Embracing life with chronic pain and illnesses.


As we blog about our lives, our experiences, our hurts, our symptoms, etc. and the impact that chronic illness/conditions, we make ourselves vulnerable.  Vulnerable in the obvious way of “putting ourselves out there”….yet also to the remarks of others.

For the most part, I have been so thankful for the positive comments, the likes, the shares…that demonstrate that I am reaching others who are benefiting from my writing. 

I have chosen to use this format to also save what is left of my sanity. LOL  It allows me to vent my emotions, to vocalize the “hidden symptoms”, to educate others that are not chronically ill to better understand those of us that are…

It is still frustrating, even after all this time, when a negative or demeaning comment is made.  It can also feel like a knife to the heart or a punch to the stomach.  It can also make me angry…angry more at the fact that the person doesn’t understand the reason behind the writing.

I am not looking for a pity party…I am not looking for sympathy…

I want to impart understanding…to reach out to others like me that are dealing with chronic illness/conditions. 

It has helped me so much to read others blogs…to join on-line communities…to speak up for those that cannot vocalize their fears, their frustrations, their pain. I gain strength in the fact that I am not alone! This is what I want to share!

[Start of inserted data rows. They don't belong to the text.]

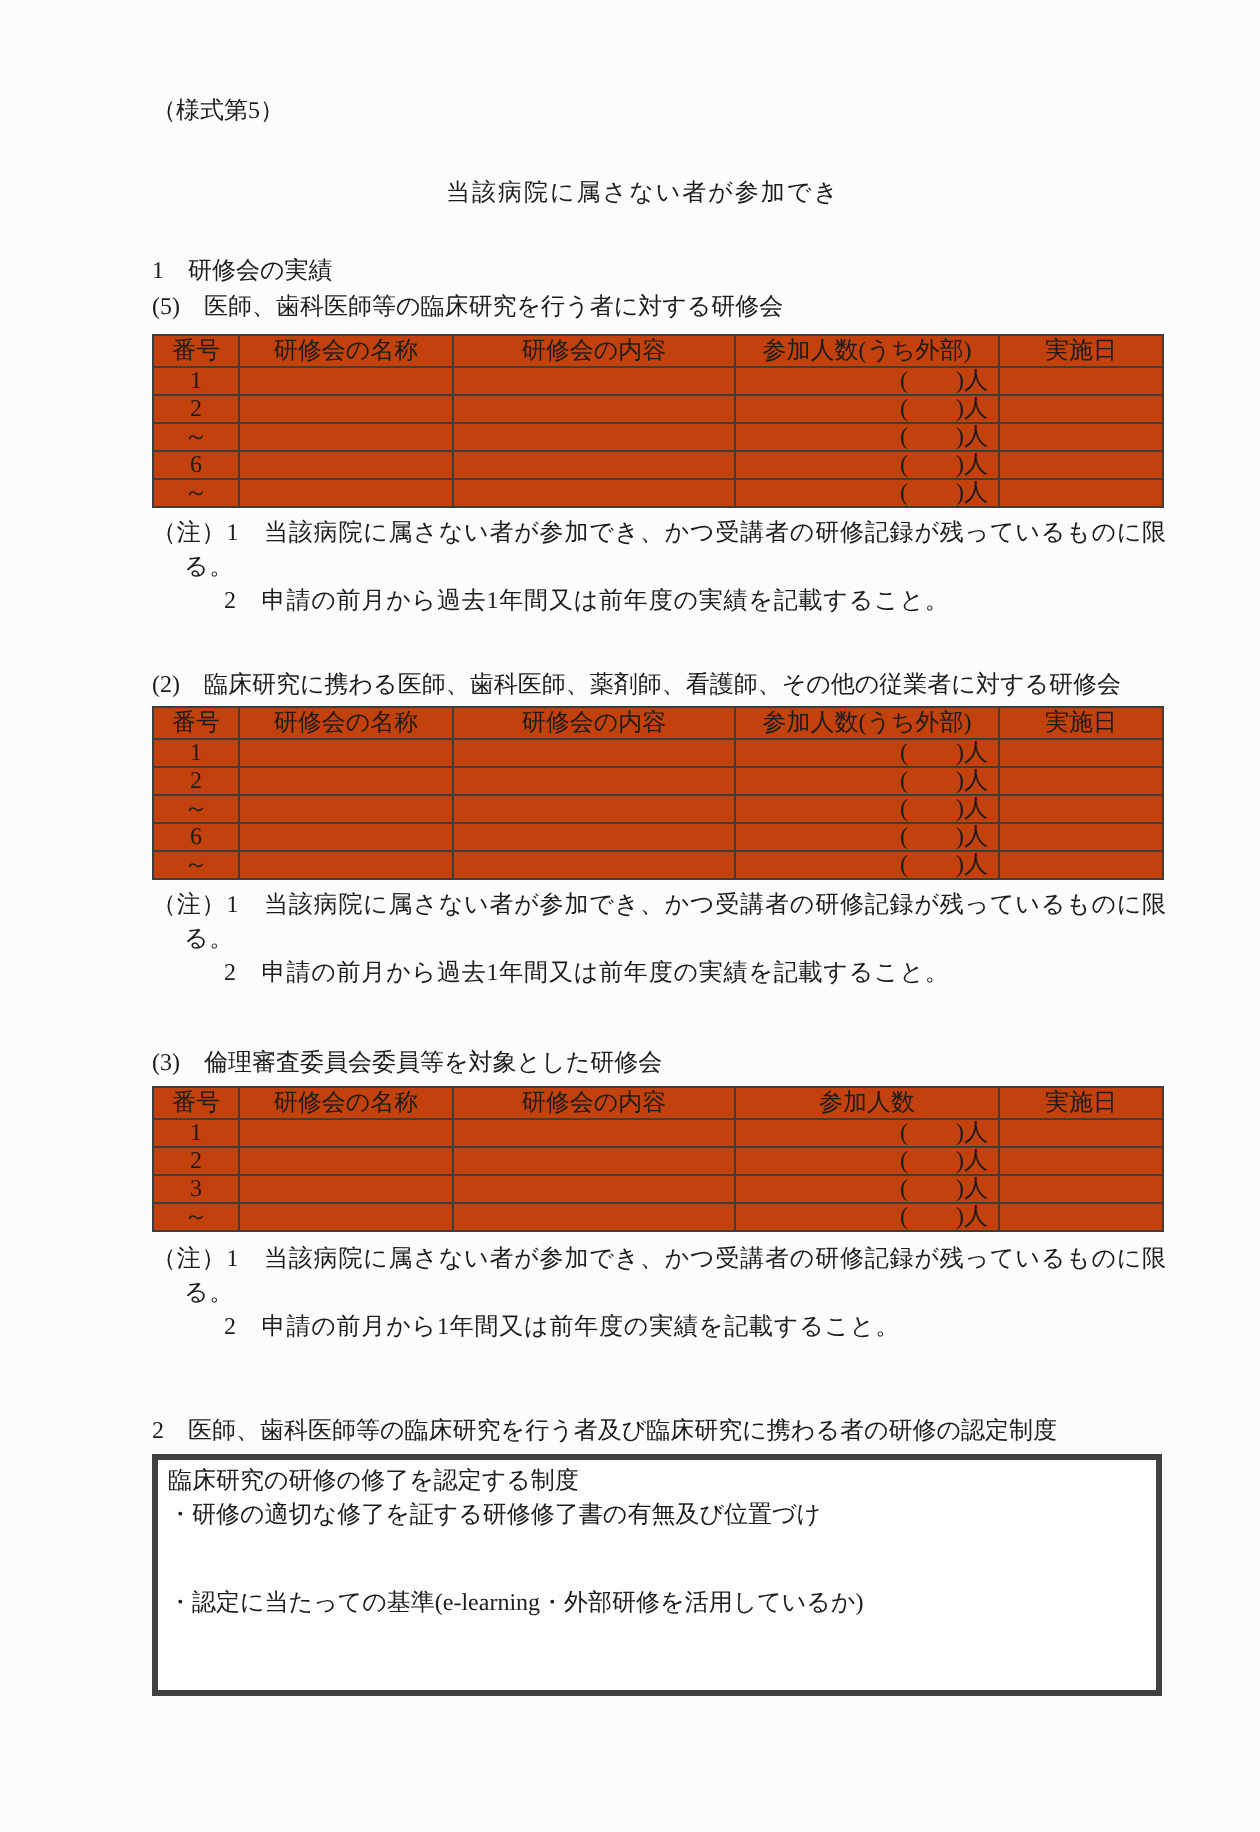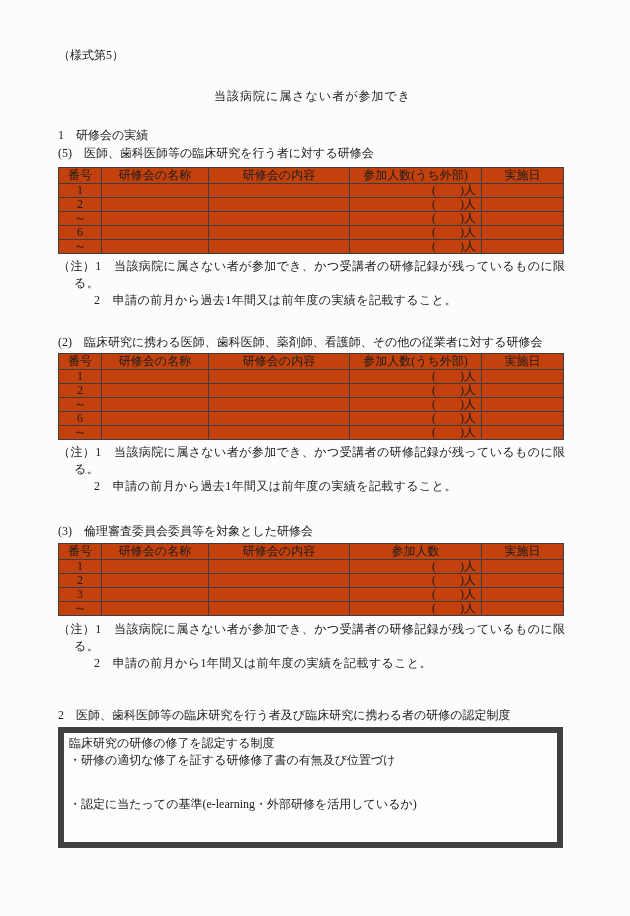--- a/index.html
+++ b/index.html
@@ -13,7 +13,7 @@
     font-family: "Liberation Serif", "DejaVu Serif", serif;
     font-size: 12px;
     line-height: 15px;
-    padding: 48px 63px 0 58px;
+    padding: 48px 63px 0 76px;
     overflow: hidden;
   }
   .doc-title { margin-top: 26px; text-align: center; letter-spacing: 1px; }

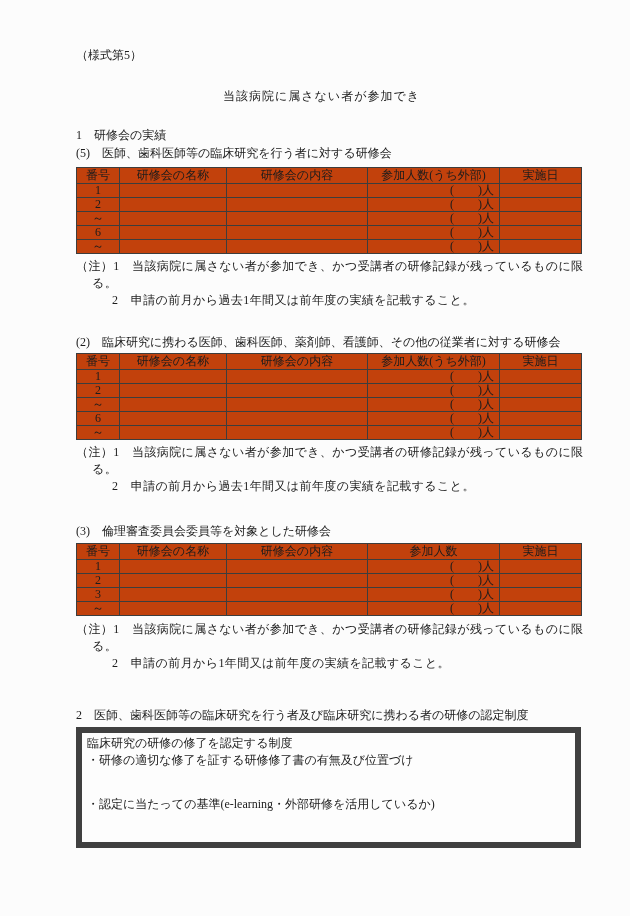--- a/index.html
+++ b/index.html
@@ -49,7 +49,7 @@
     margin-top: 4px;
     width: 505px;
     height: 121px;
-    border: 6px solid #404040;
+    border: 3px solid #404040;
     padding: 2px 5px;
     line-height: 17px;
     background: #fdfdfd;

Comments on: "Vulnerability " (1)

  1. nursesnotions said:

    Great post! As a nurse, and someone who has undiagnosed chronic pain, epilepsy, nutcracker syndrome, and pudendal neuralgia when I blog I use it as outlet to vent since I my health issues consume my life and sometimes it’s all I can talk about. My loved ones are very patient and supportive, but at times I know they want me to change up the conversation and having blogging as an outlet helps. When I first started blogging I had a fear that people would think I wanted pity, which is not my intention at all. Like you mentioned in your post, it was a way to make people aware and to educate them more. I’ve had epilepsy since I was 12 (I’m not 27), but my chronic pain didn’t start until a little over two years ago and as a nurse I’ve treated people who have had chronic pain issues, but until you actually have it you never fully understand it. I’ve heard nurses in the past say “oh they look too happy to be in pain” or “they’re sleeping, they can’t be in pain” or something along those lines. At the times I always told them, that they couldn’t judge another person’s pain, but now I can definitely say that and have experience with it. I go to work in pain and smile and help treat other people in pain. And I feel it’s my job to help educate and make other healthcare professionals aware. It’s terrible that you get demeaning comments at times, but don’t every let that stop you from writing. You’re making a difference at that’s what matters most.